● **DIRECTIONS**: Beginning with the line where "[500,315,542,329] -How ->" appears, repeat every remaining line of the entries exactly, the last line included.
(Beginning of DATA EXTRACT)
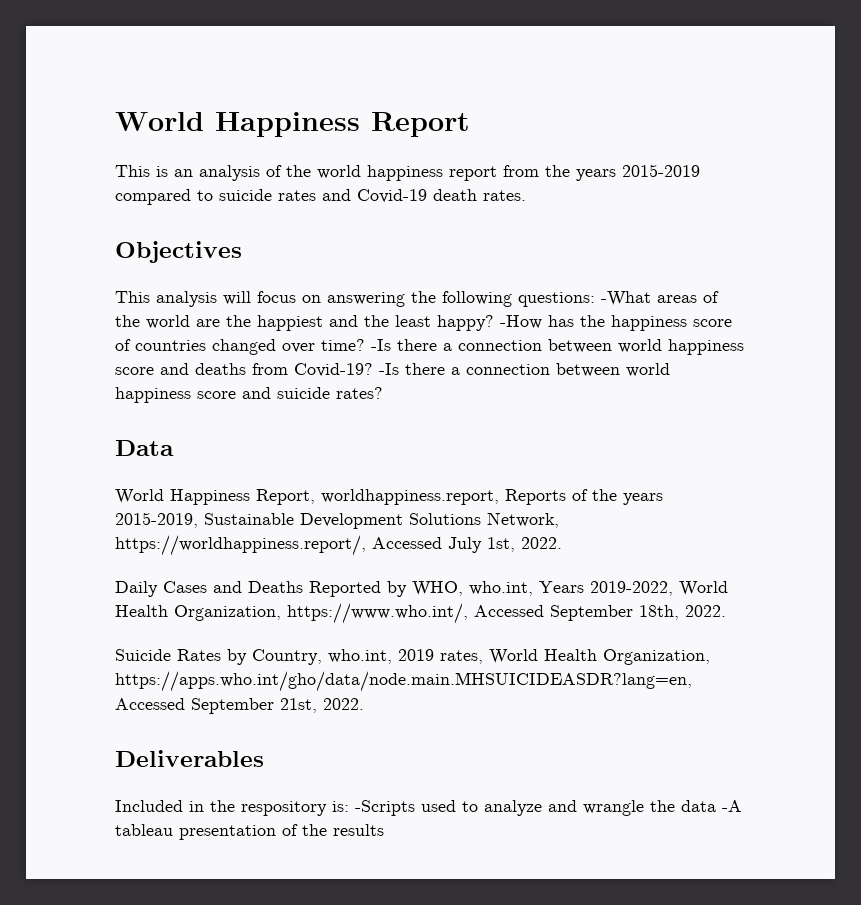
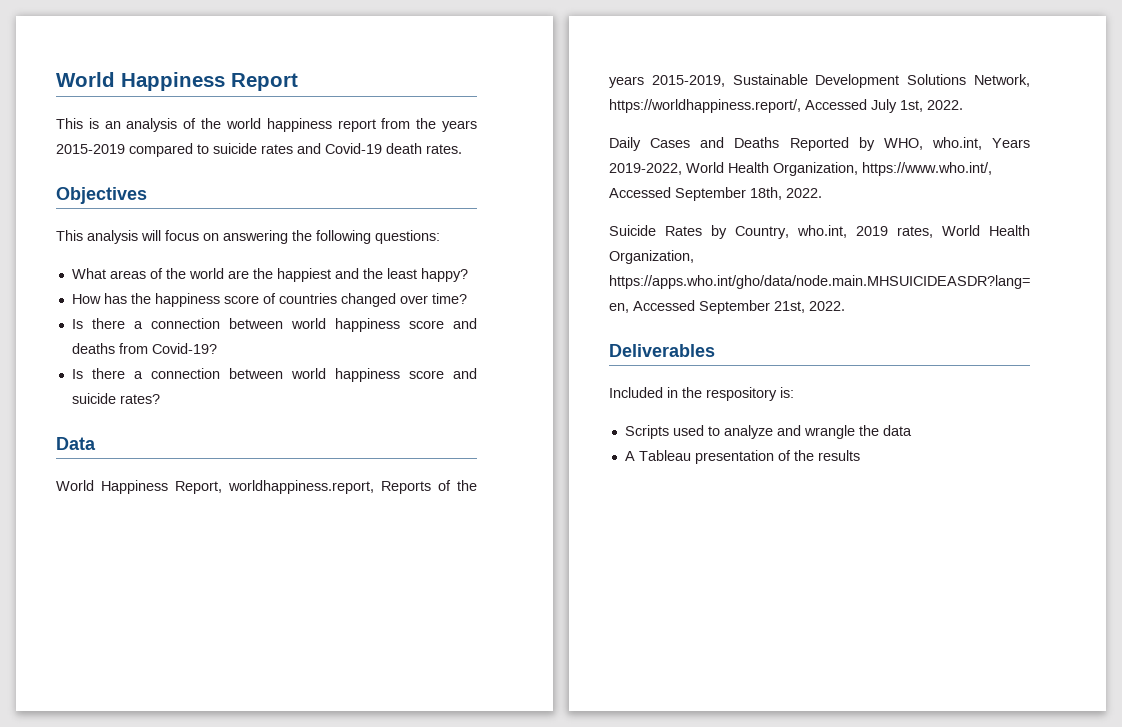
[601,291,651,306] -What -> [71,268,106,279] // What
[500,315,542,329] -How -> [71,294,101,304] // How
[371,339,391,351] -Is -> [71,319,83,329] // Is
[379,363,399,375] -Is -> [71,369,83,379] // Is
[355,800,415,816] -Scripts -> [624,425,669,439] // Scripts
[722,800,742,812] [115,824,173,836] -A tableau -> [624,450,691,461] // A Tableau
(End of DATA EXTRACT)
● **WRITTEN ANSWER**:
[500,315,542,329] -How -> [71,294,101,304] // How
[371,339,391,351] -Is -> [71,319,83,329] // Is
[379,363,399,375] -Is -> [71,369,83,379] // Is
[355,800,415,816] -Scripts -> [624,425,669,439] // Scripts
[722,800,742,812] [115,824,173,836] -A tableau -> [624,450,691,461] // A Tableau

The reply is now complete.